### Problem statement
I need the lines below from the one with "(430, 827) none -> (153, 1094) //" down to the one with "[652,822,661,831] ''' -> (108, 1134) none" reproduced exactly, both ends included, and nothing else.

### Supplied entries
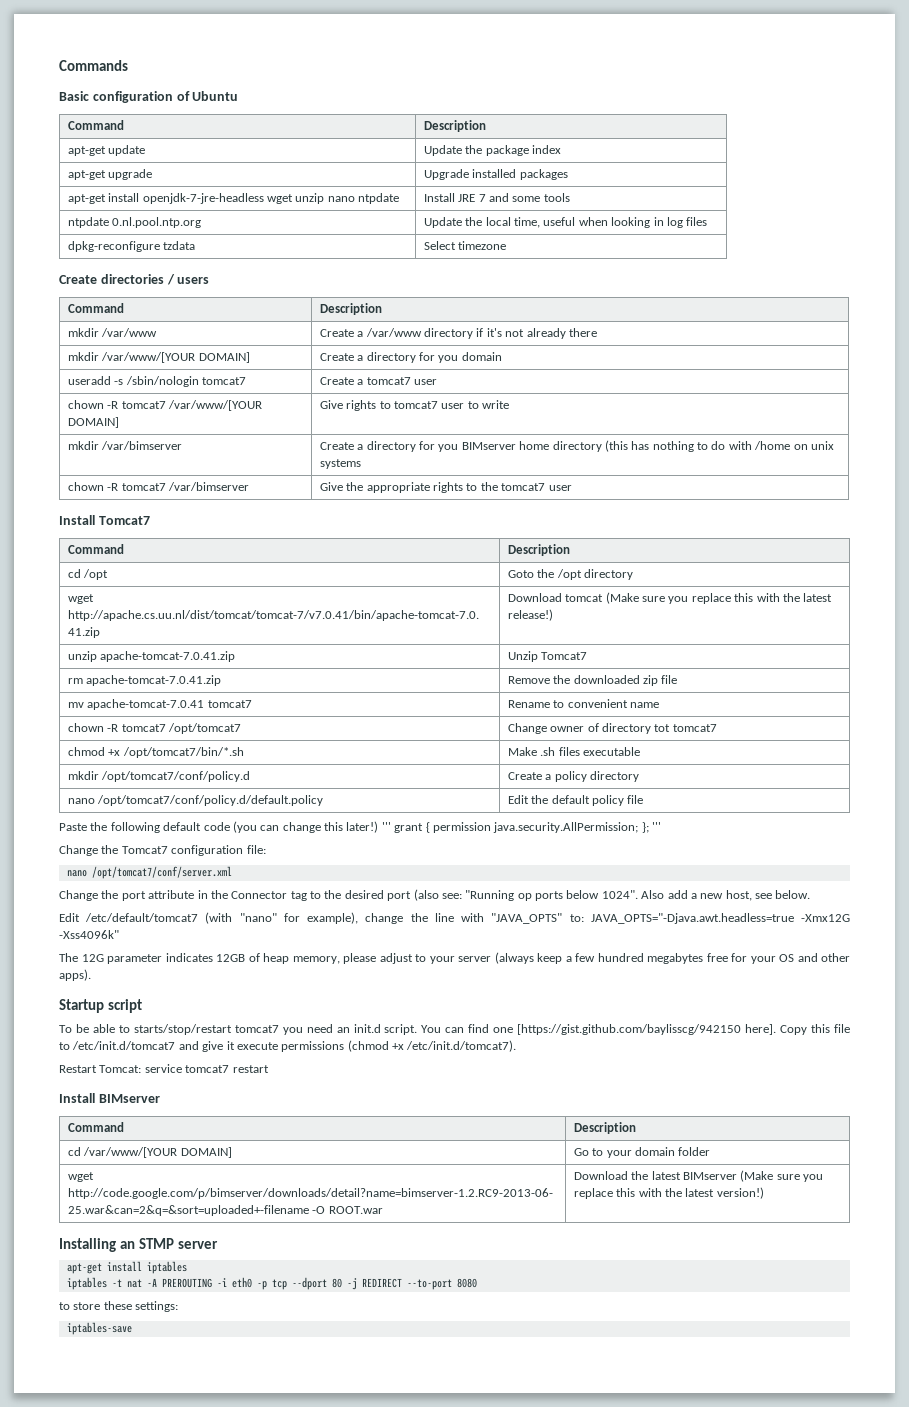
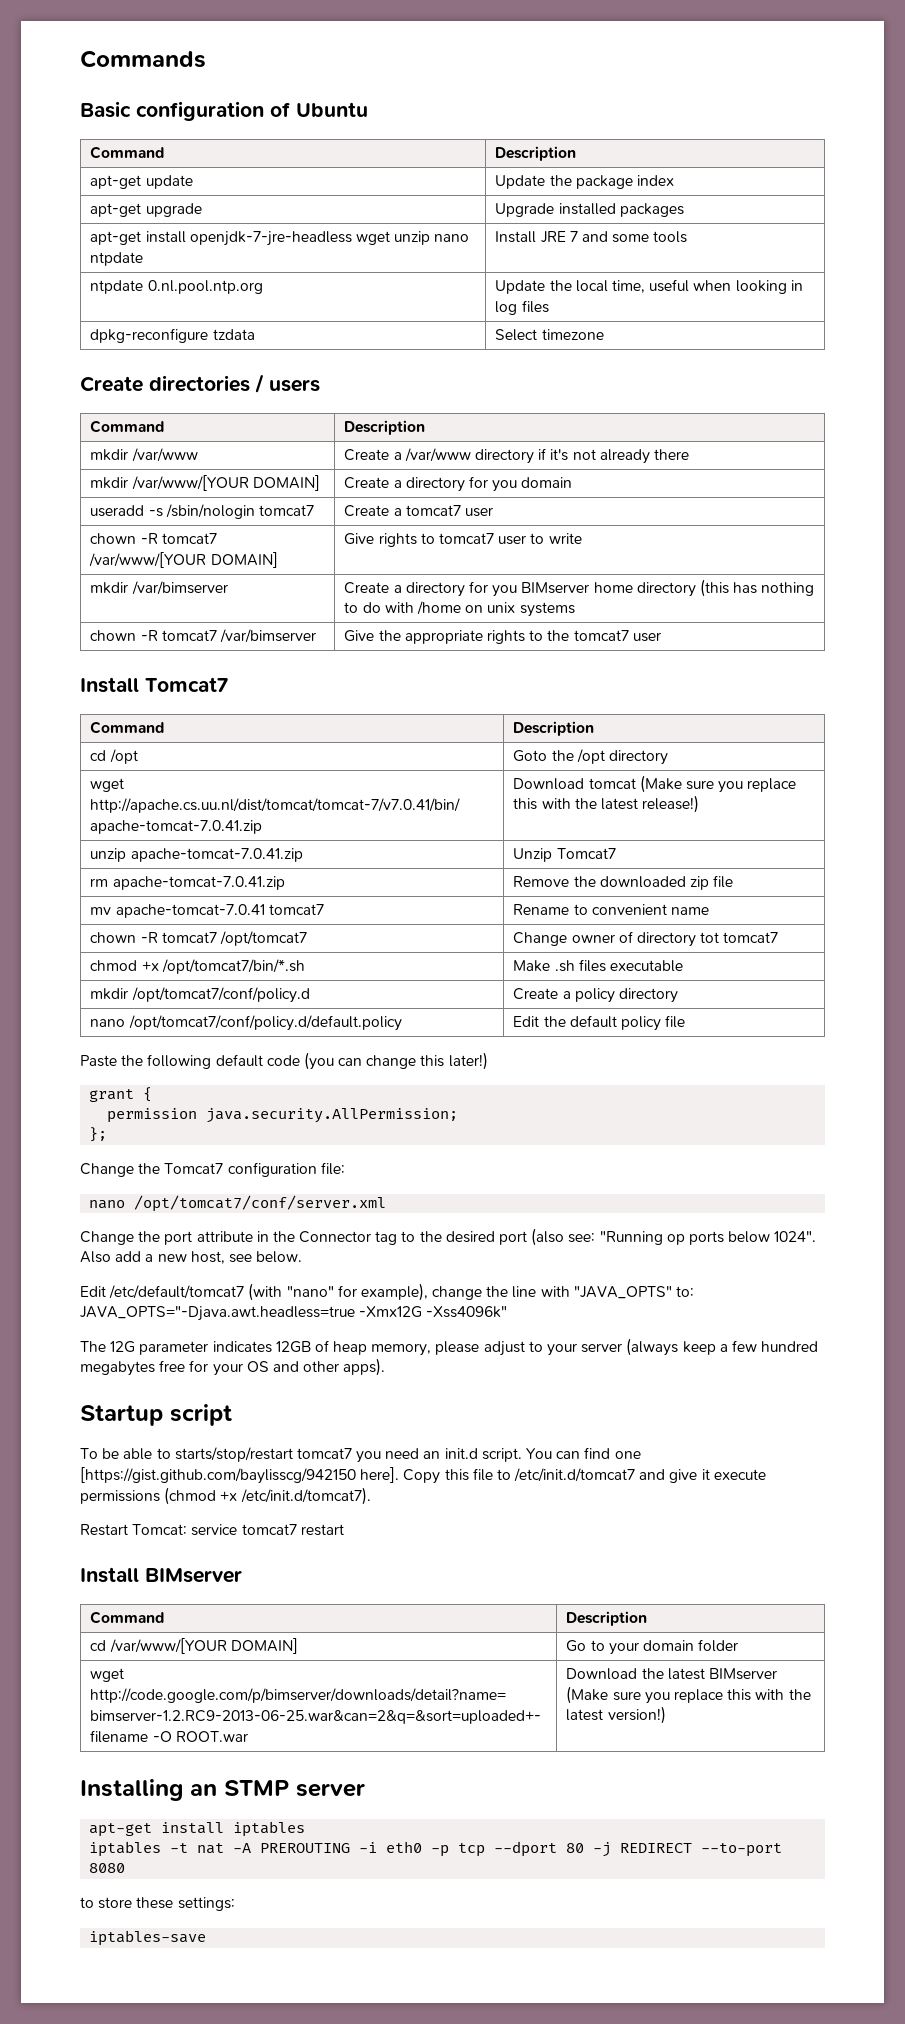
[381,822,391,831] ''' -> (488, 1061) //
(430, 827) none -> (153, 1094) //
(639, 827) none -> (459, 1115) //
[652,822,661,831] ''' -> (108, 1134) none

==

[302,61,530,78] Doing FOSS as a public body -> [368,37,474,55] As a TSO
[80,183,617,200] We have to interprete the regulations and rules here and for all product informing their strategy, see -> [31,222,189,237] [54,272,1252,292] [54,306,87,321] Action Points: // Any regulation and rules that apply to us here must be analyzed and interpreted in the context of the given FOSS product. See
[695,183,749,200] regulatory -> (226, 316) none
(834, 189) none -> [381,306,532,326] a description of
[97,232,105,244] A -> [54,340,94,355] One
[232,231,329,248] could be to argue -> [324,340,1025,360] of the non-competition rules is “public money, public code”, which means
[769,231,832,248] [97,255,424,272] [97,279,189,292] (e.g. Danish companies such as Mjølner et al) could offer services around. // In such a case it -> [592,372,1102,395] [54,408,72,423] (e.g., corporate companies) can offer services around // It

### Solution to this exercise
(430, 827) none -> (153, 1094) //
(639, 827) none -> (459, 1115) //
[652,822,661,831] ''' -> (108, 1134) none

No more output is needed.